New radio stations in Tunisia threatened with closure
A news conference is to be held at the National Union of Tunisian Journalists in Tunis this afternoon to draw attention to journalists' concerns about the media's future and to protest against the government's foot-dragging and failure to take needed decisions.
Reporters Without Borders regards the emergence of these new radio stations as indispensible for developing and reinforcing media pluralism and information diversity in Tunisia, and reiterates its support for the creation of new media, especially in the remoter parts of the country.
“One can only wonder about the reasons for this foot-dragging and clear lack of interest in reforming the media sector for the past two years,” Reporters Without Borders secretary-general Christophe Deloire said. “Will we have to await a wave of popular discontent when stations are closed before the authorities finally take the decisions that are so crucial for freedom of information?
“Tunisia's current political and economic crisis cannot be used as an excuse. Terms of reference must urgently be established for privately-owned and community radio stations.

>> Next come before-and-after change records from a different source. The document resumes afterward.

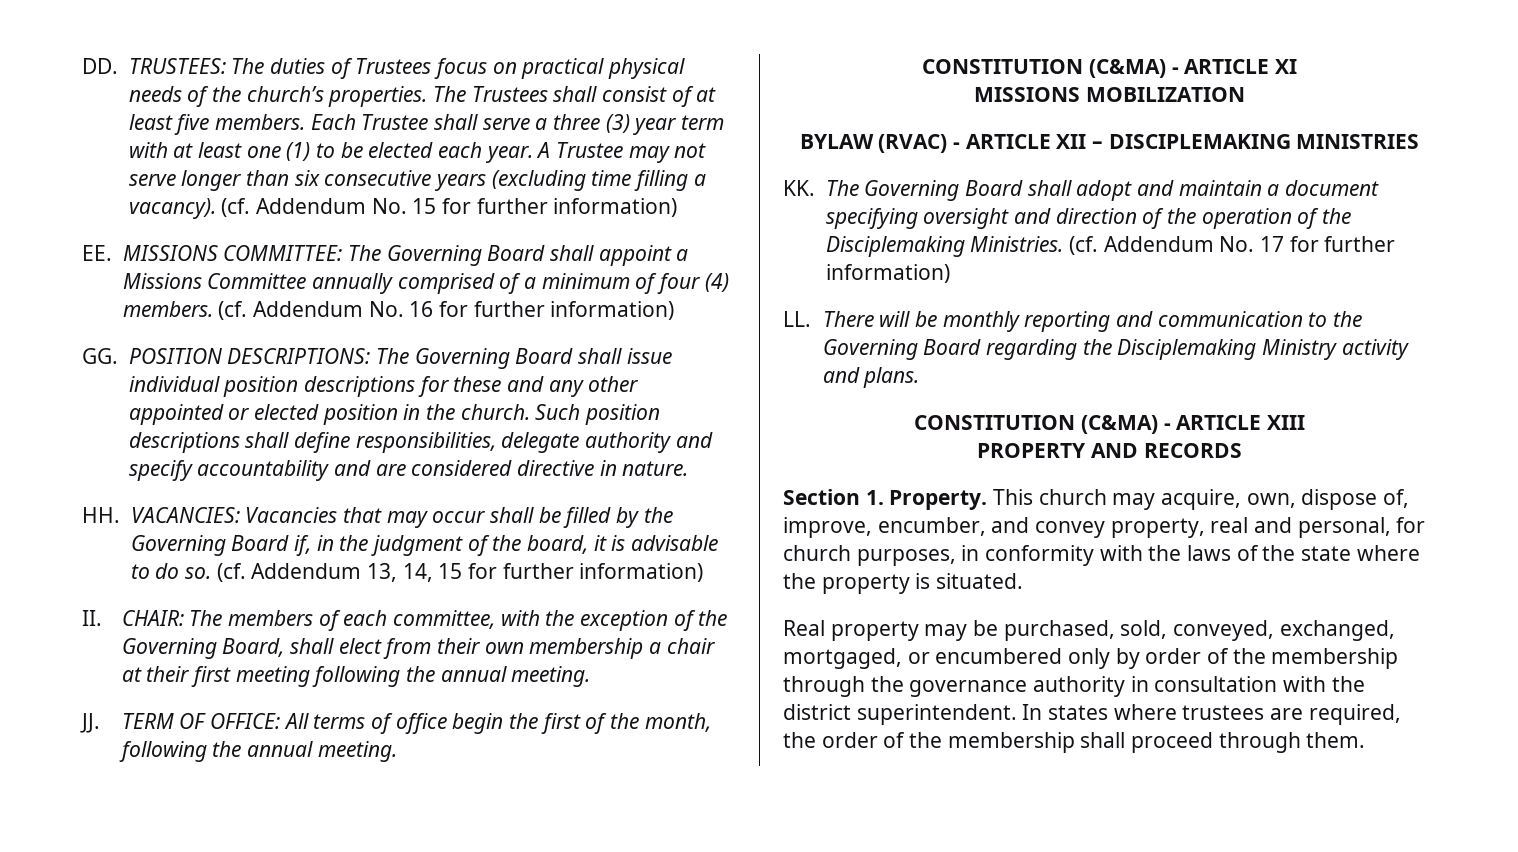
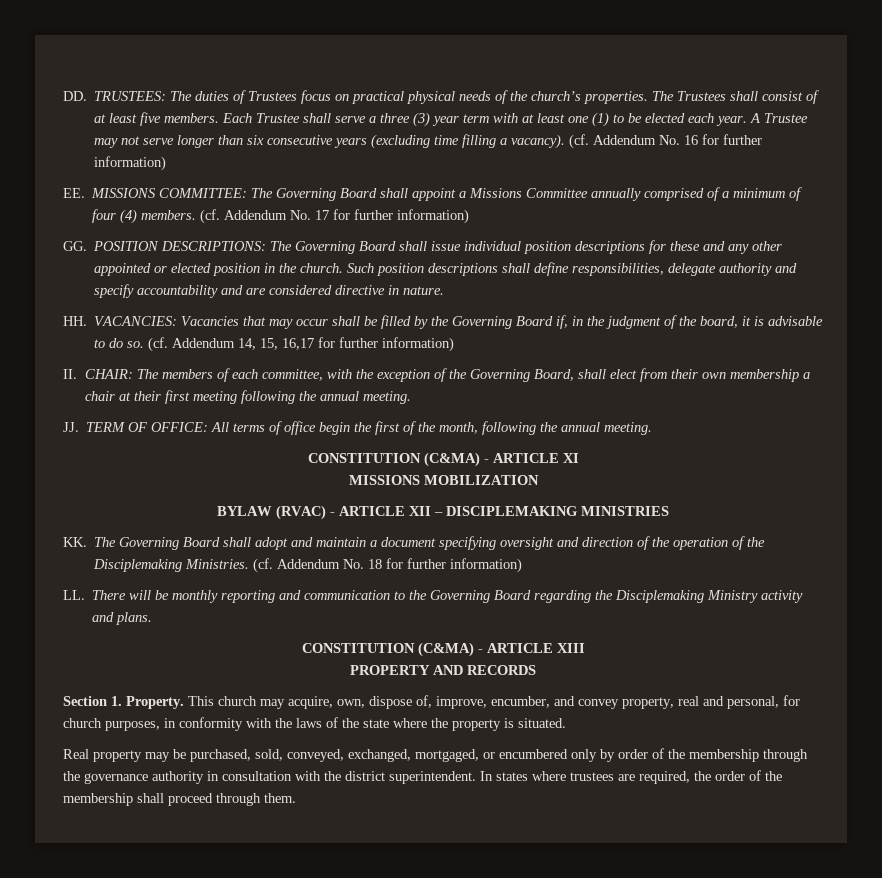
- (cf. Addendum No. 15 for further information)
+ (cf. Addendum No. 16 for further information)
- (cf. Addendum No. 16 for further information)
+ (cf. Addendum No. 17 for further information)
- (cf. Addendum 13, 14, 15 for further information)
+ (cf. Addendum 14, 15, 16,17 for further information)
- (cf. Addendum No. 17 for further information)
+ (cf. Addendum No. 18 for further information)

At the same time, the Independent Broadcasting Authority (HAICA) must finally be created.”
Since the fall of the dictatorship in January 2011, only 12 radio stations have obtained a licence to broadcast in Tunisia and they are now threatened with closure.
Those that agreed to sign a contract with the National Broadcasting Office (ONT) now find it impossible to pay the exorbitant sums demanded by the ONT – an average of 100,000 dinars (48,460 euros) from each radio station – for the rental of its transmitters and other broadcast equipment.
Those that chose to reject the ONT monopoly of broadcasting equipment and operate independently are now illegal. All could be forced to close if reforms are not quickly adopted.
Those that are not facing direct closure will have to reschedule their debt payments, but will nonetheless still be unable to meet them because the ONT is pressing for unrealistic amounts and is hounding them with warning letters.
“Whether they are unable to pay the ONT's bills or whether they are broadcasting illegally, the survival of these radio stations is a major challenge for the right of Tunisian citizens to receive and impart news and information,” Deloire added.
These 12 radio stations owe their existence to the can-do attitude of the National Body for Reform of Information and Communication (INRIC), an entity created in March 2011 to reform the media sector. Seeking to renew Tunisia's media landscape, INRIC gave the green light for the creation of these radio stations on 28 June 2011.
But ever since the 28 October 2011 elections and the installation of the Troika, reform of the media has been blocked by political differences. The INRIC's recommendations for the continuation of the reform process have been ignored. Although the INRIC has been dissolved, the authorities have not moved ahead with the creation of the Independent Broadcasting Authority (HAICA).
The broadcasting landscape inherited from the era of the ousted President Zine El-Abidine Ben Ali is now paralyzed, and unblocking it does not seem to be one of the priorities of the current government, which has taken advantage of the legal void to keep the state-owned media under close control and discourage any local initiatives.
As a result, those who want to create radio stations have nowhere to go to apply for a broadcast frequency and those who decide to ignore the legal void and broadcast without a permit risk a sentence of six months to five years under the current telecommunications law for “using a broadcast frequency without prior permission from the National Agency for Frequencies (ANF).”
Despite repeated requests by the Tunisian Union of Free Radio Stations (STRL) and the World Association of Community Radio Broadcasters (AMARC), the authorities have yet to establish a special status for community radio stations. And it is impossible for new radio stations to import the equipment they need to build a transmitter without exposing themselves to severe penalties.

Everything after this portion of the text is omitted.